About 1786, the 3-storey cotton mill—possibly the only one in south Wales, or at least the largest, with 1,512 spindles—began an industrial complex on the Cleddau River. It was converted to a paper mill in 1816, establishing the paper-making industry in Haverfordwest, but by the end of the century was disused. In ruins by the 20th century, it was partially demolished in 1986. The bridge over the mill race—now no longer running— was constructed in 1812, is a Grade II listed structure and is still in use.

===Rebecca riots===
With few turnpike tollgates in Pembrokeshire escaping from the Rebecca rioters of the early 1840s, Prendergast was no exception; on 6 April 1843, about 24 men destroyed the tollgate on the Fishguard road.

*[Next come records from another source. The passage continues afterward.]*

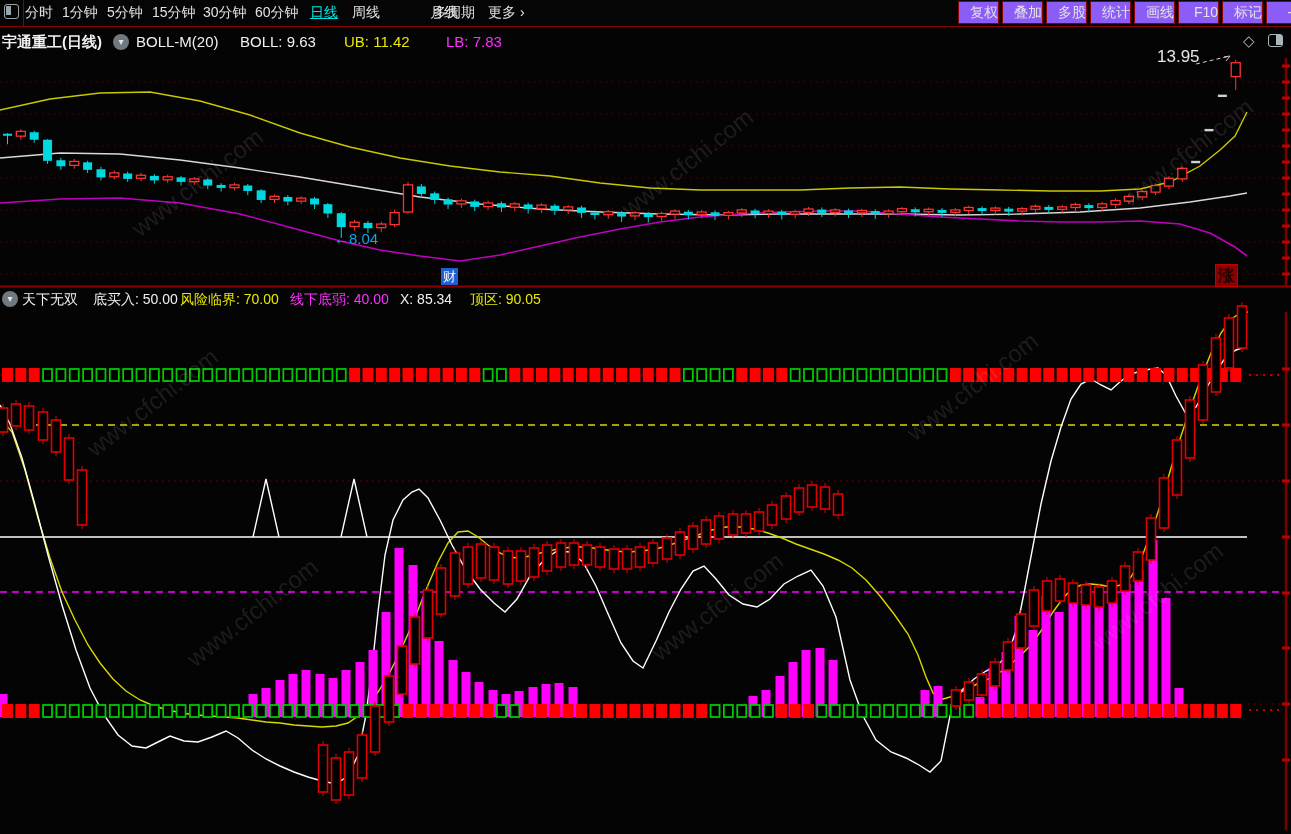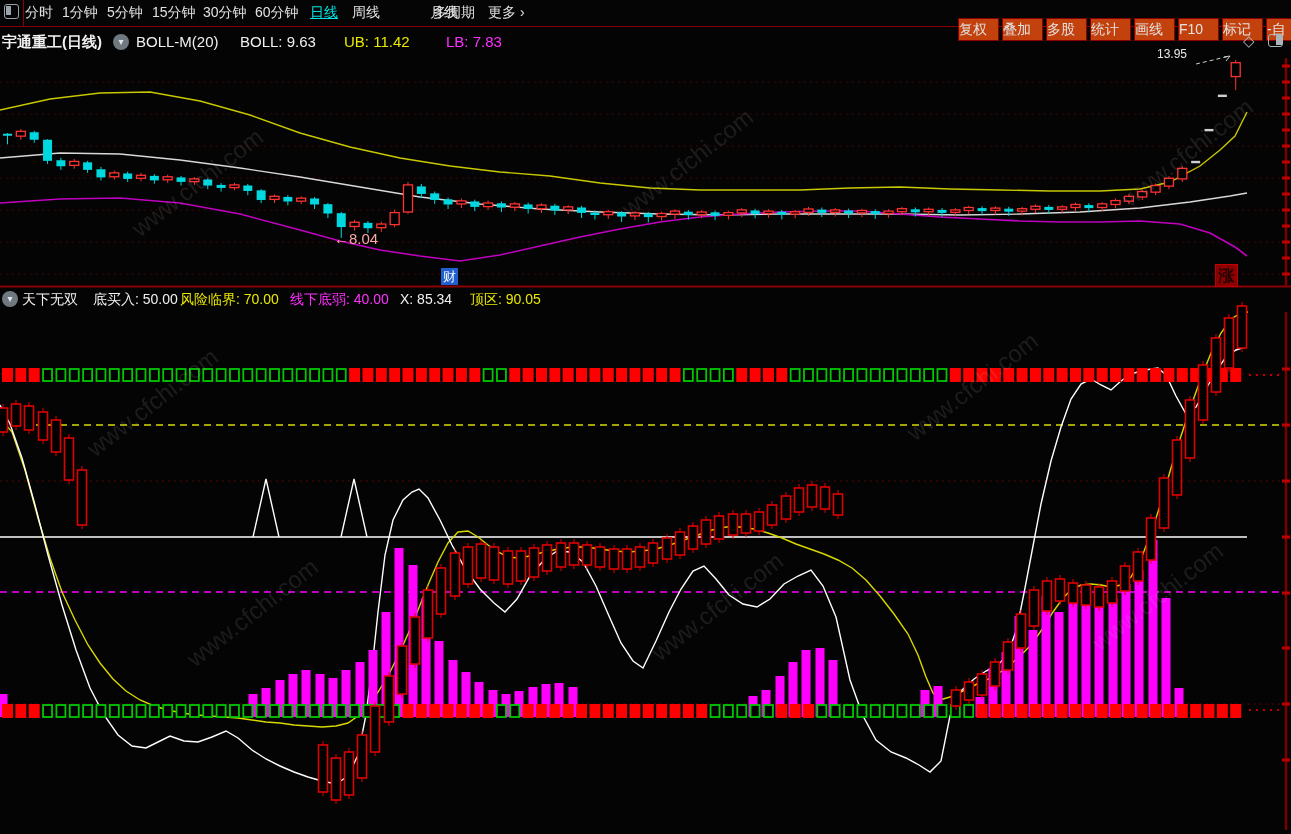--- a/index.html
+++ b/index.html
@@ -10,8 +10,8 @@
             border-bottom:1px solid #8b0000;z-index:5;}
   .menu-item{position:absolute;top:4px;font-size:14px;color:#e2e2e2;cursor:default;white-space:nowrap;}
   .menu-item.sel{color:#00e0e0;}
-  .rbox{position:absolute;top:1px;height:21px;line-height:21px;text-align:left;
-        border:1px solid #8b0000;color:#e2e2e2;font-size:14px;background:#c2410c;margin-top:17px;}
+  .rbox{position:absolute;top:1px;height:21px;line-height:21px;text-align:right;
+        border:1px solid #8b0000;color:#e2e2e2;font-size:14px;background:#8b5cf6;}
   #win-icon{position:absolute;left:4px;top:4px;width:15px;height:15px;border:1.5px solid #9aa4ab;
             border-radius:3px;box-sizing:border-box;}
   #win-icon::after{content:"";position:absolute;left:1px;top:1px;width:5px;height:9px;background:#9aa4ab;}

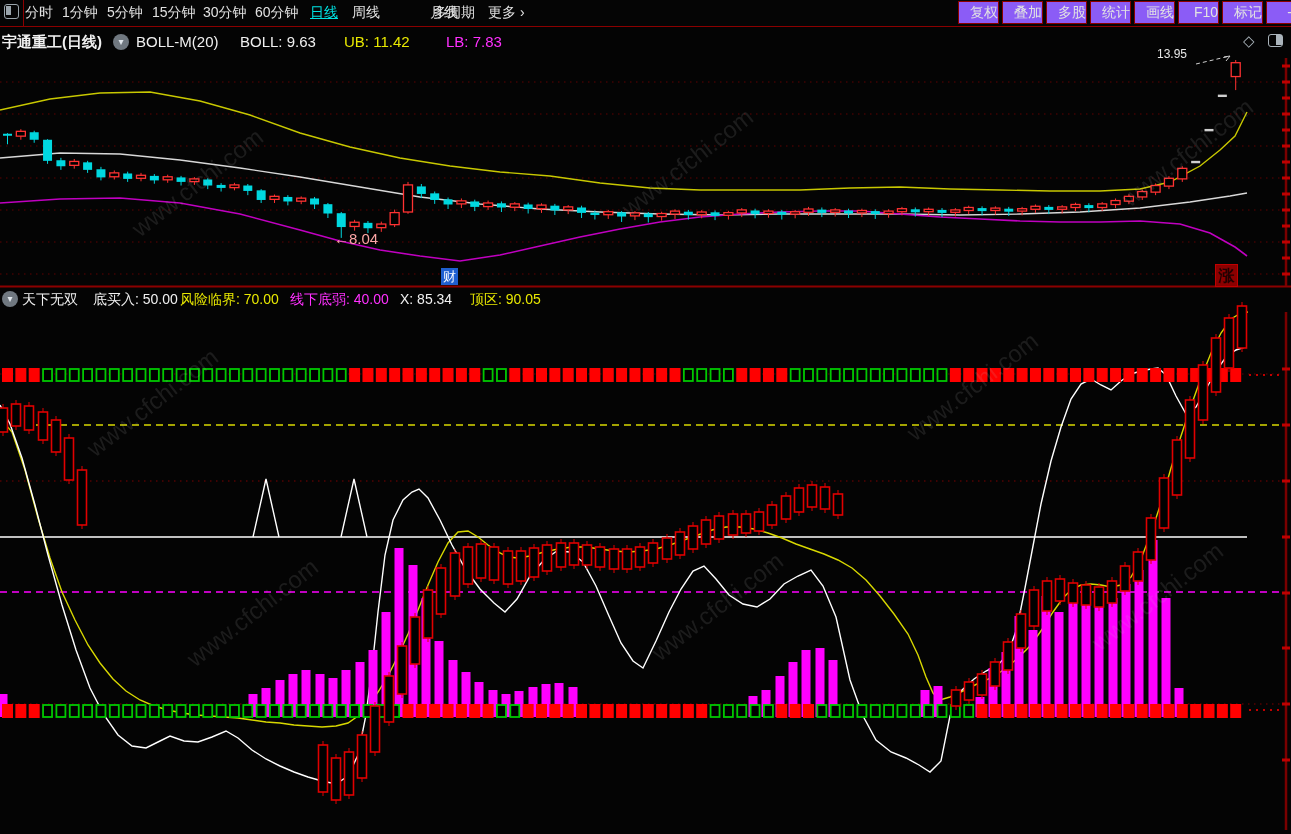--- a/index.html
+++ b/index.html
@@ -30,7 +30,7 @@
   .srow-text{position:absolute;top:2px;font-size:14px;white-space:nowrap;text-align:center;}
   
   .ov{position:absolute;z-index:6;white-space:nowrap;}
-  #last-price{left:1157px;top:47px;color:#e8e8e8;font-size:12px;}
+  #last-price{left:1157px;top:47px;color:#e8e8e8;font-size:17px;}
   #low-price{left:334px;top:230px;color:#fca5a5;font-size:15px;}
   #cai-badge{left:441px;top:268px;width:17px;height:17px;background:#1f5fd0;color:#fff;
              font-size:13px;line-height:17px;text-align:center;}

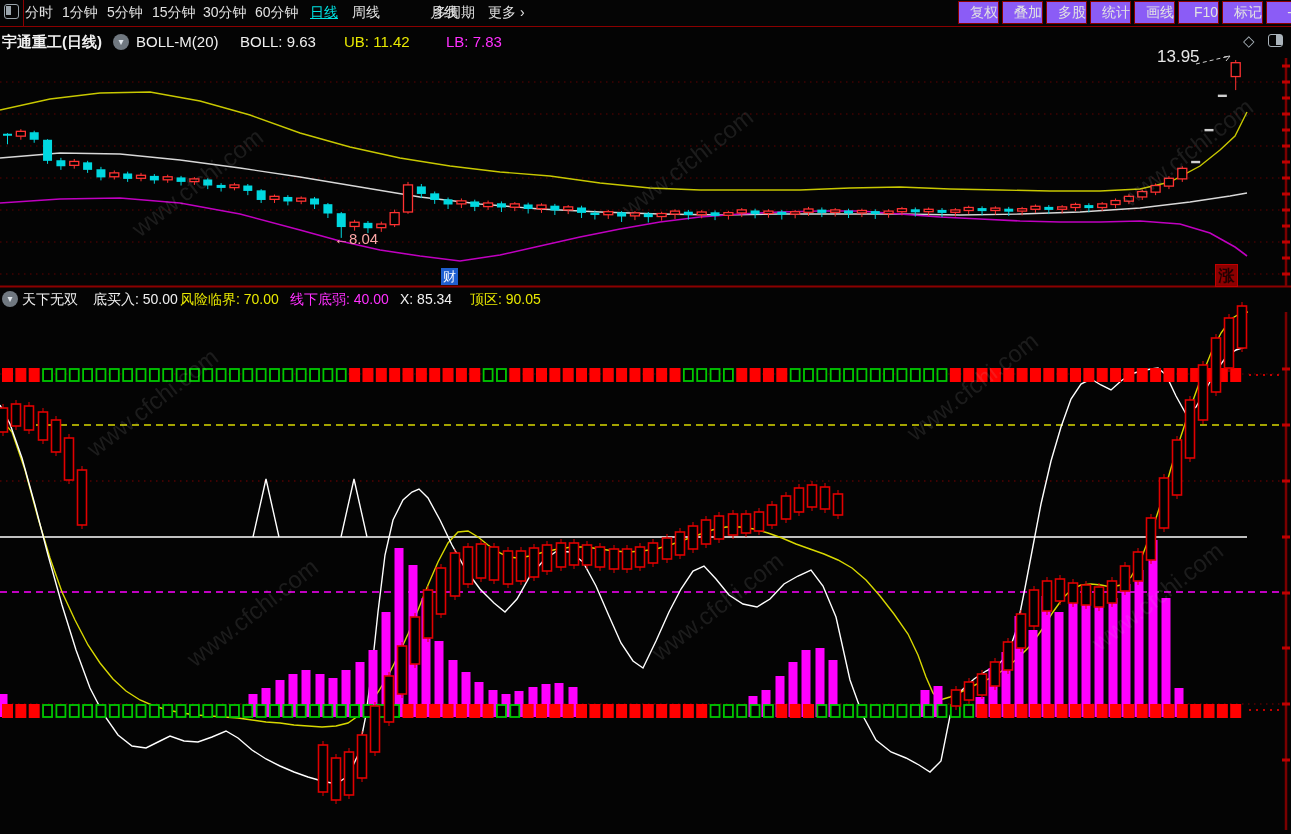--- a/index.html
+++ b/index.html
@@ -31,7 +31,7 @@
   
   .ov{position:absolute;z-index:6;white-space:nowrap;}
   #last-price{left:1157px;top:47px;color:#e8e8e8;font-size:17px;}
-  #low-price{left:334px;top:230px;color:#fca5a5;font-size:15px;}
+  #low-price{left:334px;top:230px;color:#0ea5e9;font-size:15px;}
   #cai-badge{left:441px;top:268px;width:17px;height:17px;background:#1f5fd0;color:#fff;
              font-size:13px;line-height:17px;text-align:center;}
   #zhang-stamp{left:1215px;top:264px;width:21px;height:21px;background:#8b0000;color:#210000;

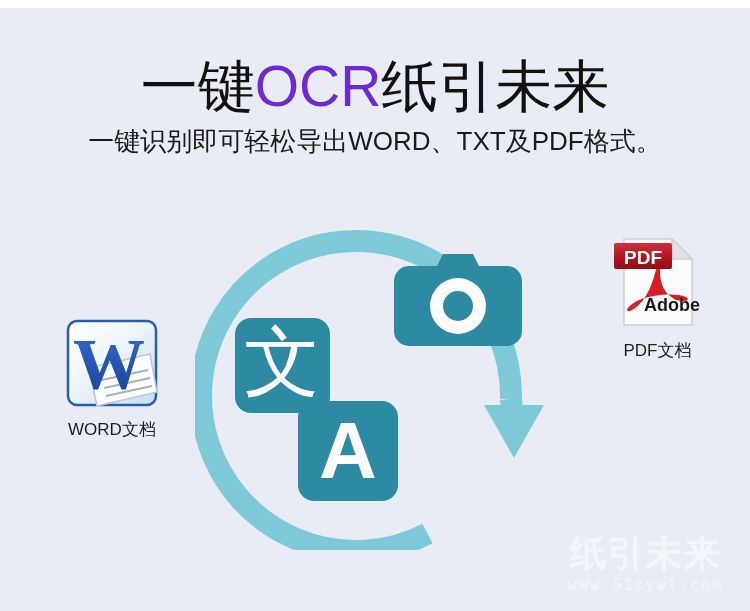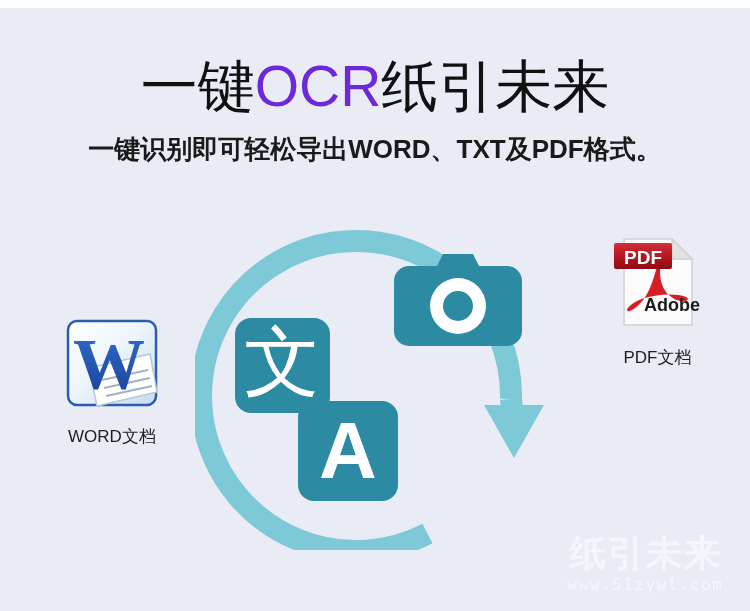--- a/index.html
+++ b/index.html
@@ -49,10 +49,10 @@
   .title .ocr { color: #6d28d9; }
 
   .subtitle {
-    margin-top: 12px;
+    margin-top: 4px;
     font-size: 26px;
     line-height: 34px;
-    font-weight: 700;
+    font-weight: 400;
     color: #1a1a1a;
     white-space: nowrap;
   }

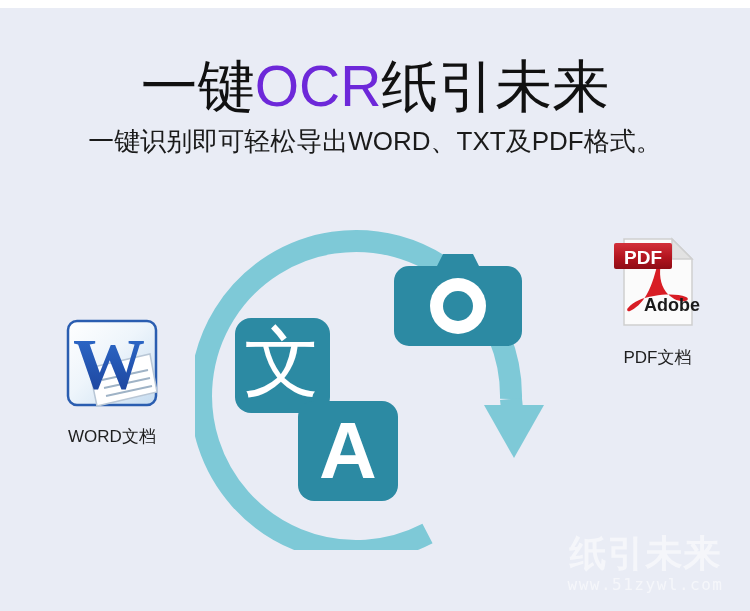--- a/index.html
+++ b/index.html
@@ -73,7 +73,7 @@
     text-align: center;
   }
   .file-label {
-    margin-top: 17px;
+    margin-top: 10px;
     font-size: 17px;
     color: #1e1e1e;
     white-space: nowrap;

In the spring of 1844, two men were convicted of unlawful assembly in the previous August, and sentenced to 12 months' imprisonment each.

==Education==
A primary school was established in the village in 1876. Sir Thomas Picton School was established in 1954, and closed in 2018 as part of a school merger.

==Notable people==
Maurice de Prendergast was a Norman knight (fl. 1169–1174) who participated in Norman invasion of Ireland, launched from Pembrokeshire. The Stepney family were prominent in Prendergast from the mid-1500s to mid-1700s. Their seat, Prendergast House, was in ruins by the late 18th century.

==Today==
The present-day parish of Prendergast with Rudbaxton is in the Diocese of St Davids. Prendergast now includes the trading estates of Withybush, and Withybush General Hospital, as well as some new and older residential properties and a school, and is divided approximately north–south by a spur of the main A40 road into Haverfordwest town centre, and northeast–southwest by the B4329 road from Cardigan.

There are several other listed buildings in the parish.